Within the records below, find each line with the word "现金及现金等价物" and copy it out.

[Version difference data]
- Opening Delimiter -

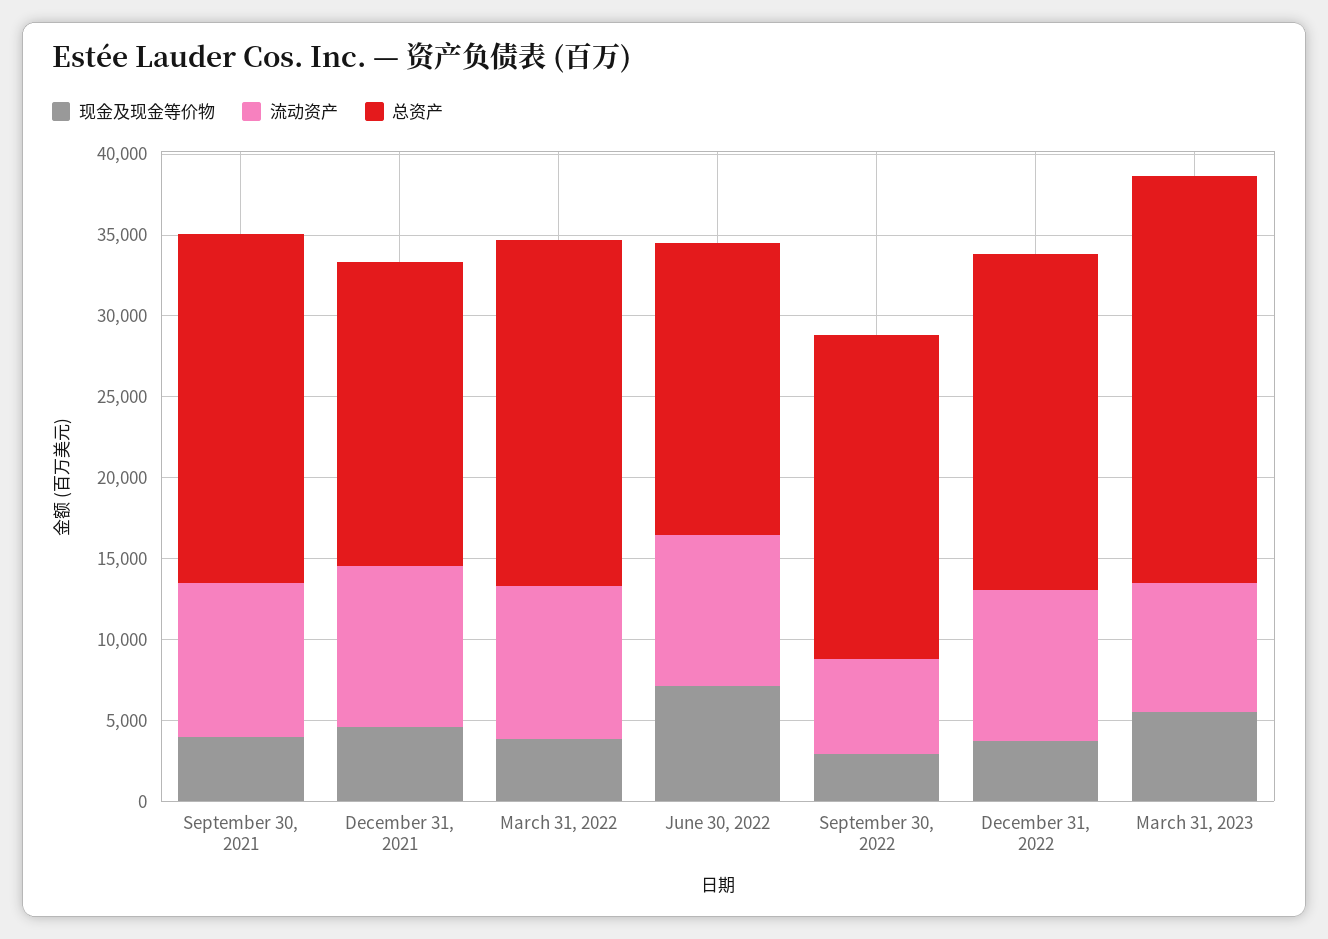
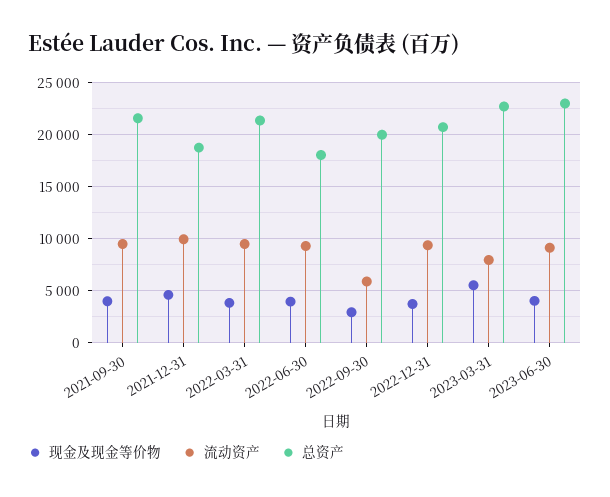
现金及现金等价物, June 30, 2022: 7000 -> 4000
总资产, March 31, 2023: 25000 -> 23000
现金及现金等价物, 2023-06-30: none -> 4000
流动资产, 2023-06-30: none -> 9000
总资产, 2023-06-30: none -> 23000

- Closing Delimiter -

* **OUTPUT BELOW**:
现金及现金等价物, June 30, 2022: 7000 -> 4000
现金及现金等价物, 2023-06-30: none -> 4000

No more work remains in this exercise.